Meteorologists are expecting San Diego County to see heavy rainfall this week—warning residents of possible flash floods in some areas.
A weak trough of low pressure will bring gusty winds and a small chance of light precipitation over and west of the mountains late today into early Thursday, according to the National Weather Service. By early Friday, a second and much stronger storm is expected to bear down on the entire region.
"A large strong low pressure system over the Eastern Pacific will move slowly inland through California for Friday through the weekend, bringing periods of heavy precipitation and strong gusty winds," according to the weather service, which forecast widespread rain and winds Friday morning into Friday afternoon, and intermittent showers and winds from Friday night to Sunday.
Rainfall totals from the second storm are expected to range from 1 to 2 inches along the coast to 3 to 5 inches on coastal mountain slopes, though local amounts could exceed 7 inches on south-facing mountain slopes.
In anticipation of the heavy rain, the San Diego Fire-Rescue Department will give out sandbags to those who live in areas that are prone to flooding (follow the link for a list of locations). The limit is 10 bags per household.
Folks who live in La Mesa can stop by the Public Works Operations Center at 8152 Commercial Street to pick up free sandbags. They will be available on a first-come, first-served basis. The limit is 10 bags per household.
Caltrans had planned some closures along I-805 to do some work for new carpool lanes that will open up for traffic next month, but decided on Tuesday that the forecast was a little too rainy to do what they had planned.

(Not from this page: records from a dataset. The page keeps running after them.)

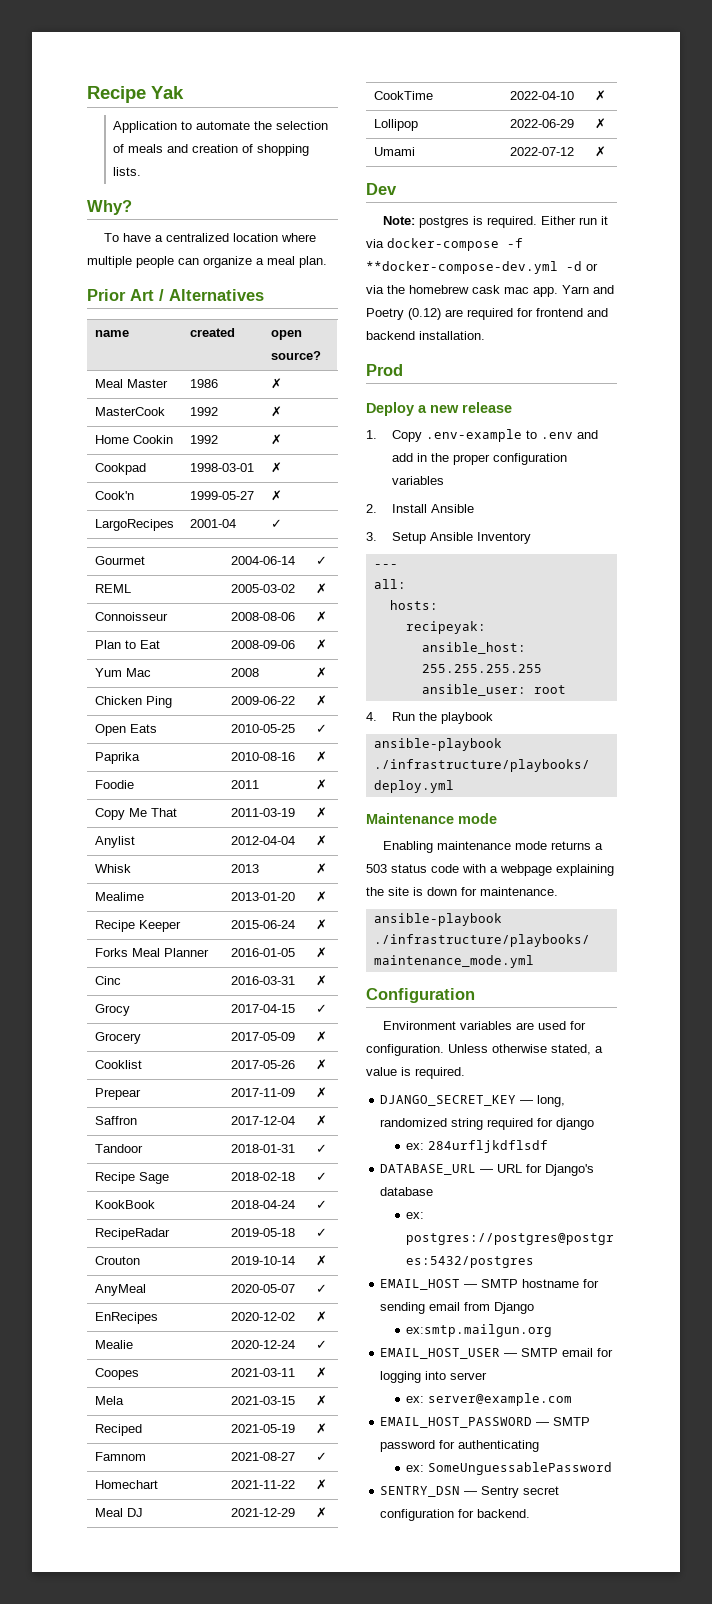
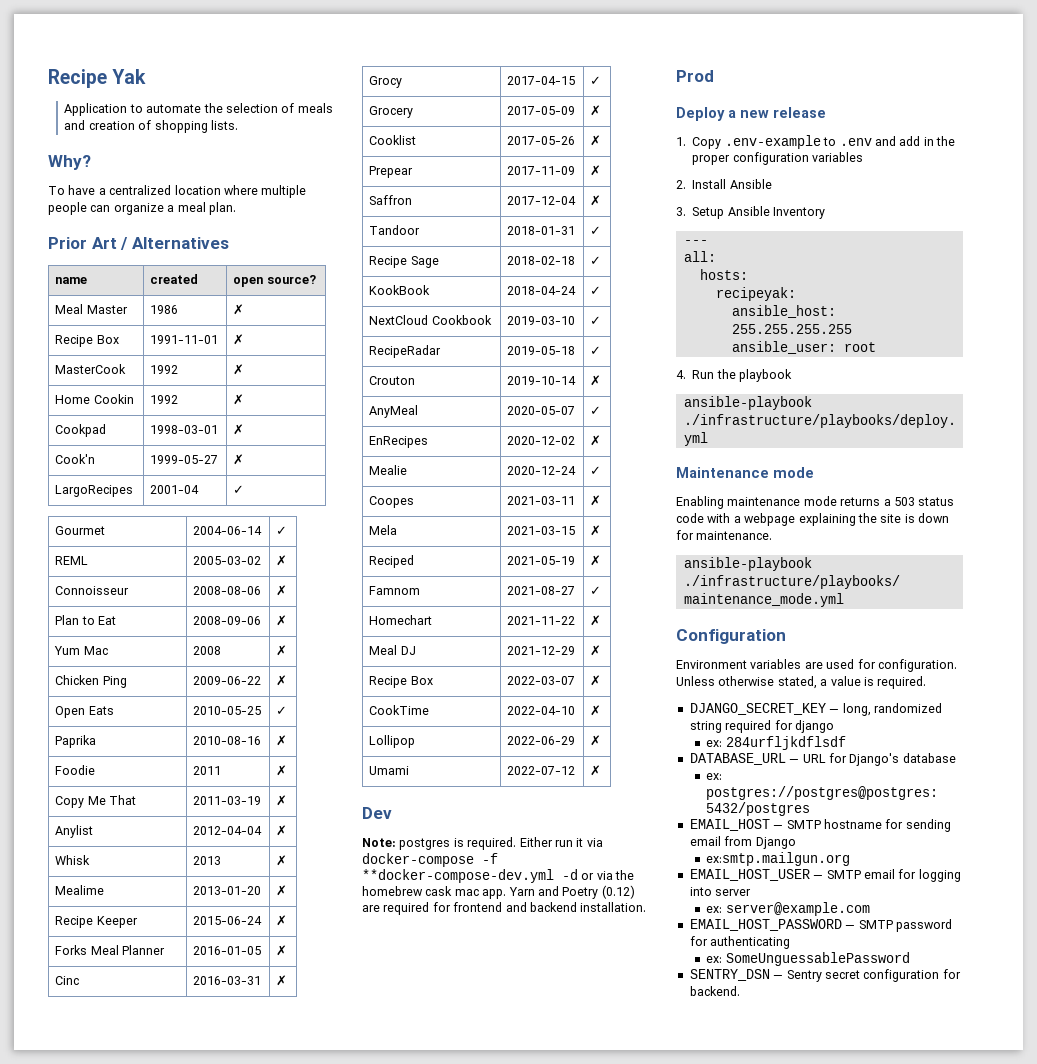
+ Recipe Box | 1991-11-01 | ✗
+ NextCloud Cookbook | 2019-03-10 | ✓
+ Recipe Box | 2022-03-07 | ✗

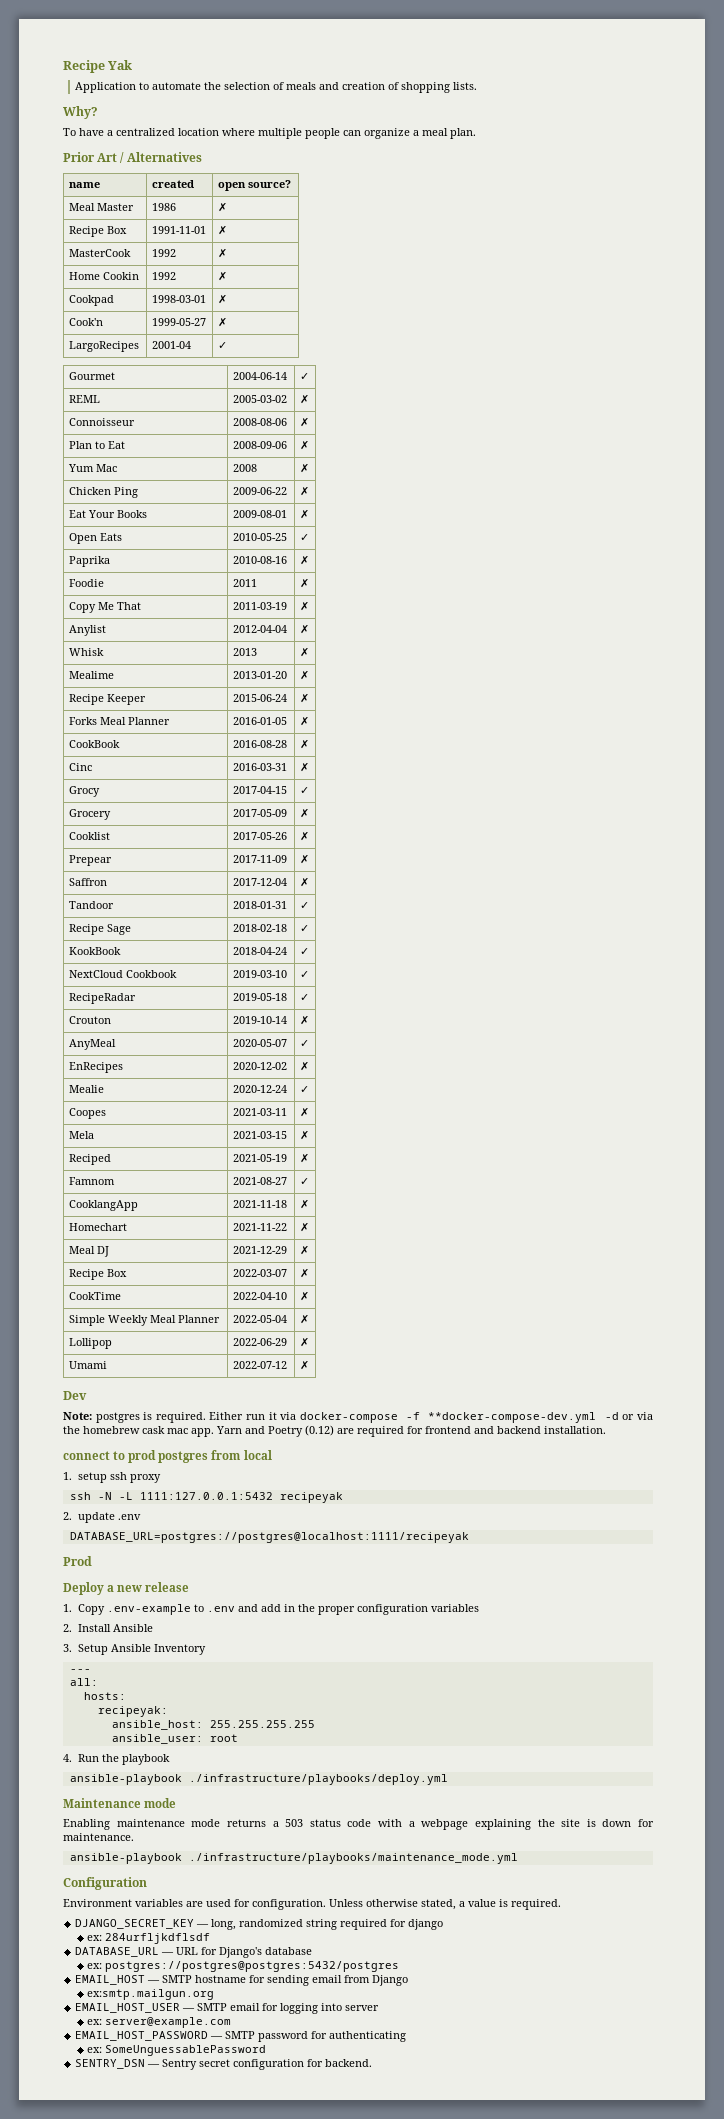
+ Eat Your Books | 2009-08-01 | ✗
+ CookBook | 2016-08-28 | ✗
+ CooklangApp | 2021-11-18 | ✗
+ Simple Weekly Meal Planner | 2022-05-04 | ✗
+ connect to prod postgres from local
+ 1. setup ssh proxy
+ ssh -N -L 1111:127.0.0.1:5432 recipeyak
+ 2. update .env
+ DATABASE_URL=postgres://postgres@localhost:1111/recipeyak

On Wednesday, the North County Transit District, which had been planning some rail work, announced that they, too, would be postponing their plans. The work would have suspended Amtrak and Metrolink service in San Diego County this weekend. Instead, all rail service will operate on normal schedules.
Despite the estimated rainfall—San Diego has seen wetter days in its history.
The National Weather Service released data about the wettest 48 hours in San Diego history. The data shows the region would need almost three inches of rain just to make it to the "Top 25."
Check out the chart below.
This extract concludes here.